Practical Data Science I (IDS 590 in 2025)
Practical Data Science I is a flipped-classroom, exercise and project-focused course. It requires zero prior experience with programming. It begins with an introduction to Python, computational thinking, and the principles of good programming using the 7 Steps method. It then turns its focus to data analysis with a focus on the type of analyses of interest to social scientists, public policy students, and natural scientists. The course provides students with experience manipulating and analyzing real (often messy, error-ridden, and poorly documented) data using the full range of bread-and-butter Python data science tools (like the command line, git, VS Code, numpy, pandas, matplotlib, statsmodels, and more).
As noted above, this course was developed to make the material covered in IDS 720 accessible to Duke students not enrolled in the Masters of Interdisciplinary Data Science (MIDS) program. MIDS students complete a 4 week, in-person programming bootcamp in addition to asynchronous Python training prior to their first semester at Duke, so IDS 720 assumes a strong background in the Python standard library. This class, by contrast, begins with the material MIDS students see during their summer bootcamp, and eventually covers even more than is covered in IDS 720.

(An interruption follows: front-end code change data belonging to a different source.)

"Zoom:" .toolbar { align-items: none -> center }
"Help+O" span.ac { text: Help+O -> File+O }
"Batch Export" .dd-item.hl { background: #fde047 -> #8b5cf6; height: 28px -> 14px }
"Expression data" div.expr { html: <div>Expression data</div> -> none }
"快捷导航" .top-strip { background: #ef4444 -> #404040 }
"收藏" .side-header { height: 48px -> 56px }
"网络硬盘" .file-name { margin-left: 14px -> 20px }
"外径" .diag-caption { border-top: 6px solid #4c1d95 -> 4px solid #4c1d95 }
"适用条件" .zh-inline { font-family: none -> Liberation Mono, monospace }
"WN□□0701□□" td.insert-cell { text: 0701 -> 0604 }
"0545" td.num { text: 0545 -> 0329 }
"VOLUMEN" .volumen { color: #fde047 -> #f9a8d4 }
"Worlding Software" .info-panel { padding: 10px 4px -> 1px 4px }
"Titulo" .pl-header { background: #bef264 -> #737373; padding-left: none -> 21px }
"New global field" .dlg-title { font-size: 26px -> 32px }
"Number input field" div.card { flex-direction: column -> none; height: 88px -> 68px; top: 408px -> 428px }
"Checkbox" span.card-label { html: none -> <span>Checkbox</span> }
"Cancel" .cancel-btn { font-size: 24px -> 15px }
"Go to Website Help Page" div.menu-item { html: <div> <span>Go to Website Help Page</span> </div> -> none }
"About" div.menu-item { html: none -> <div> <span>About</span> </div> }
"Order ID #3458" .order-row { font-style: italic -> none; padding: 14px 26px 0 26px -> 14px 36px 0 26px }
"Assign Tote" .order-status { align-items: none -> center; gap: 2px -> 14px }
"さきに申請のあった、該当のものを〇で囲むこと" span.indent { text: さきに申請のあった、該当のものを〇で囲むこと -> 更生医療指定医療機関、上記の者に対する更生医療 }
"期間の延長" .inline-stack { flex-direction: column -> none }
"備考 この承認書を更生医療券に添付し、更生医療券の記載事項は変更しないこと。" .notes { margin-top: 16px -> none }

Don’t be confused by the 590 numbering! The level will be the same in IDS 590 as in IDS 720. The fact that IDS 720 is a 700-level class and IDS 590 is a 500-level class is not meant to imply one is more serious or rigorous than the other — IDS 720 was created with MIDS in mind, so we scheduled it as a 700-level course number because that makes it “grad only.” But because we want to allow advanced undergraduates to take IDS 590, we scheduled it as a 500-level course number because that allows graduate students and advanced undergraduates to take the class.
Practical Data Science II (Code Forthcoming)
Practical Data Science II is a flipped-classroom, exercise and project-focused course. Building on the computational thinking skills developed in Practical Data Science I, this course introduces students to a range of methods of computational inquiry, including network analysis, geospatial analysis, and natural language processing (NLP). Throughout, the focus will be on developing hands-on experience implementing these methods with messy real-world data to ensure students are prepared to deploy these tools to answer the questions they care about.
Pre-Reqs: Practical Data Science I
Computational Methods for Social Scientists Bootcamp
A computational methods bootcamp for incoming Duke graduate students with the goal of providing students with a foundational understanding of topics including: variable assignment; vectors and matrices; loading, subsetting, cleaning, merging, and collapsing tabular data; plotting; and using loops and functions.
Throughout, the emphasis of the bootcamp is on learning the generalized principles that underlie how R works. Few fields are changing as quickly as computational social science/data science, and so any specific packages or tools we teach you now are sure to be out of date within a few years. But there are a set of fundamental concepts and patterns that are so powerful and flexible that they end up being common to most data science tools, not just across packages in R, but also across languages, and so those are the concepts emphasized.